* [What needs to be done]:
Search term "Wooden": please copy every line of the records below that contains it.
= Beginning of Section =
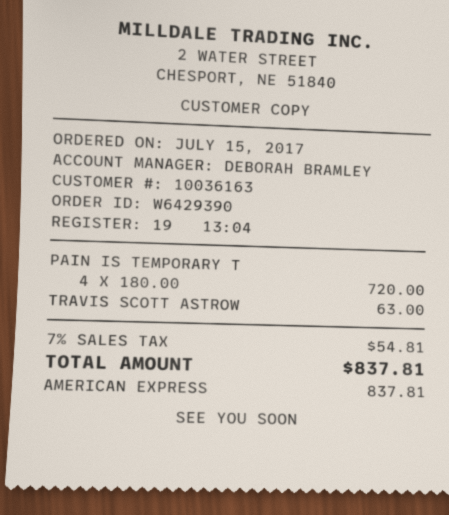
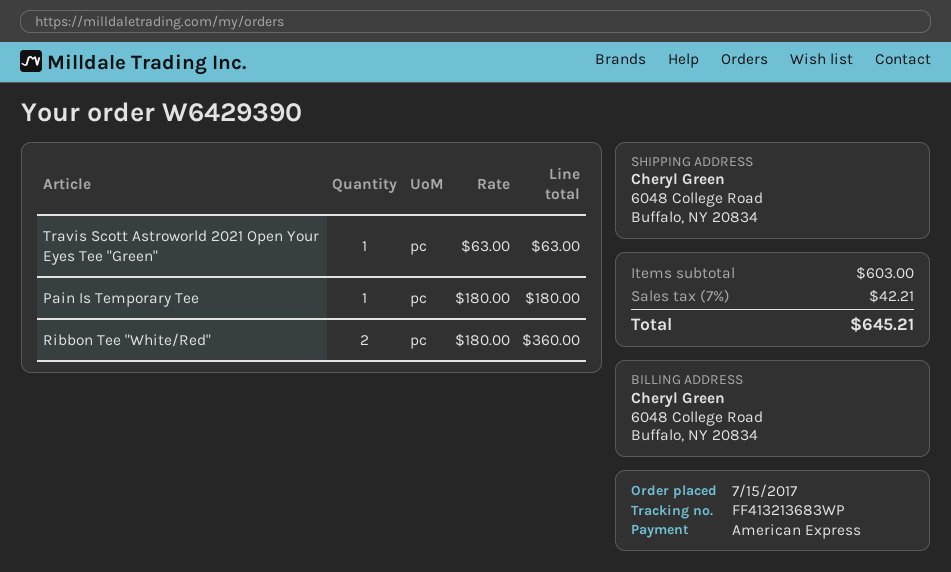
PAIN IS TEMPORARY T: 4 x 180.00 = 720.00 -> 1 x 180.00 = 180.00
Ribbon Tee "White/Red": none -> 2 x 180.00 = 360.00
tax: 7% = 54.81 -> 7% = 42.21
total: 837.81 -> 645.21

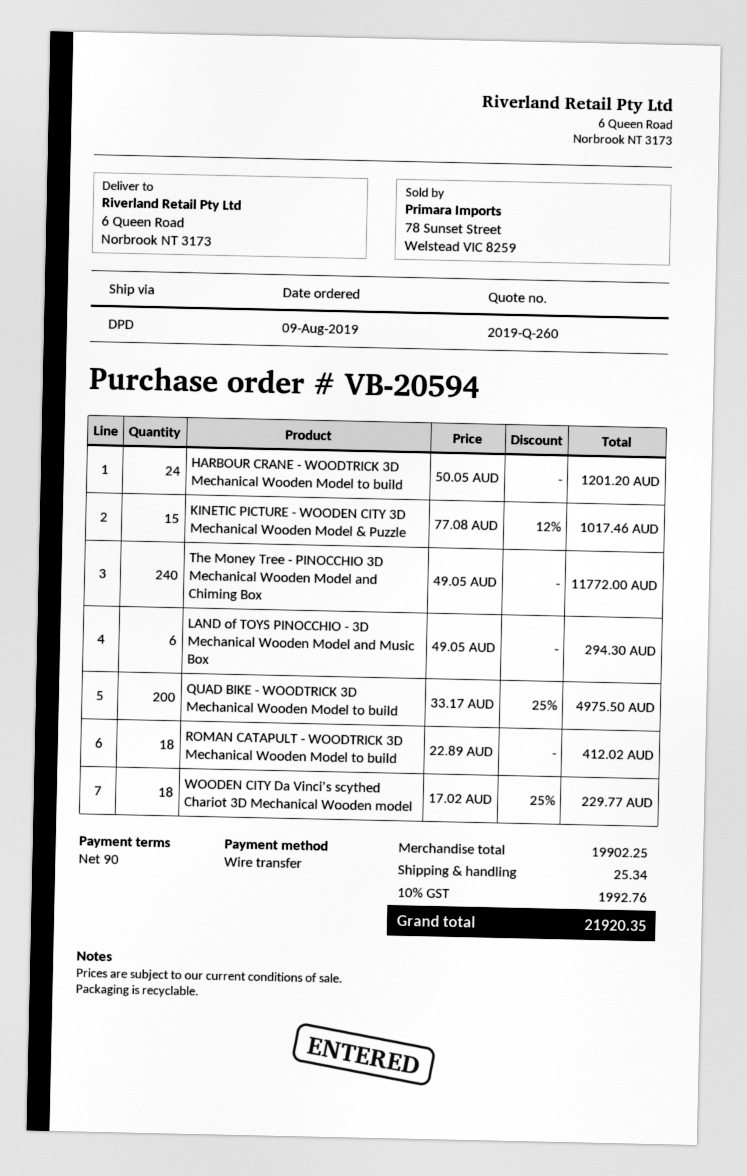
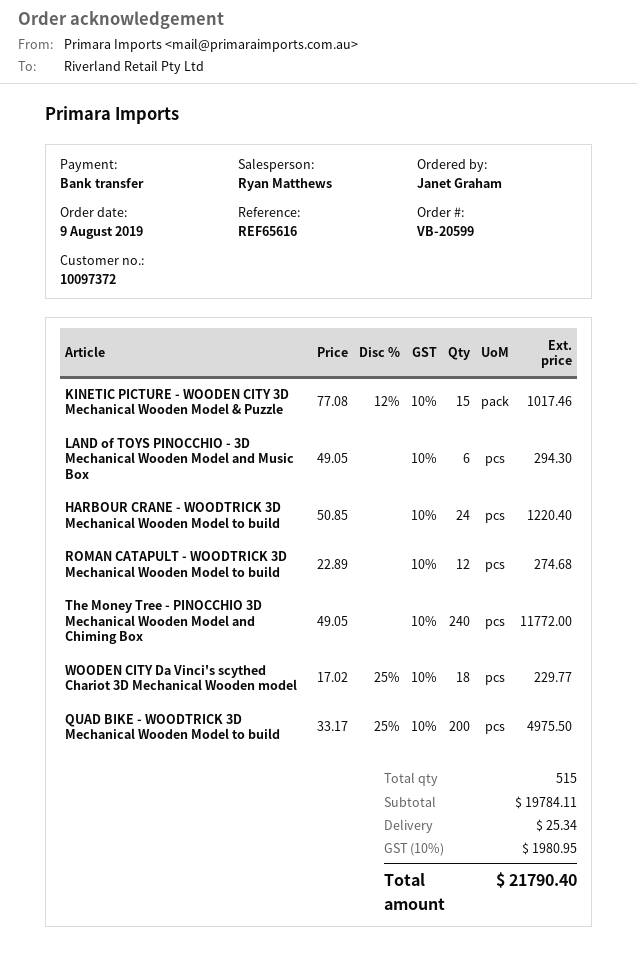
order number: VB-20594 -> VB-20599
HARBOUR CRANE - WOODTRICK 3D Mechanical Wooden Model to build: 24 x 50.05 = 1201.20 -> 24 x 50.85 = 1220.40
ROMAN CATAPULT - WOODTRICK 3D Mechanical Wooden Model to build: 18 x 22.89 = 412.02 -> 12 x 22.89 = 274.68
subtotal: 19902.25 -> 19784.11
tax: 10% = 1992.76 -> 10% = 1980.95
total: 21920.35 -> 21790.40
= End of Section =
* [Solved problem]:
HARBOUR CRANE - WOODTRICK 3D Mechanical Wooden Model to build: 24 x 50.05 = 1201.20 -> 24 x 50.85 = 1220.40
ROMAN CATAPULT - WOODTRICK 3D Mechanical Wooden Model to build: 18 x 22.89 = 412.02 -> 12 x 22.89 = 274.68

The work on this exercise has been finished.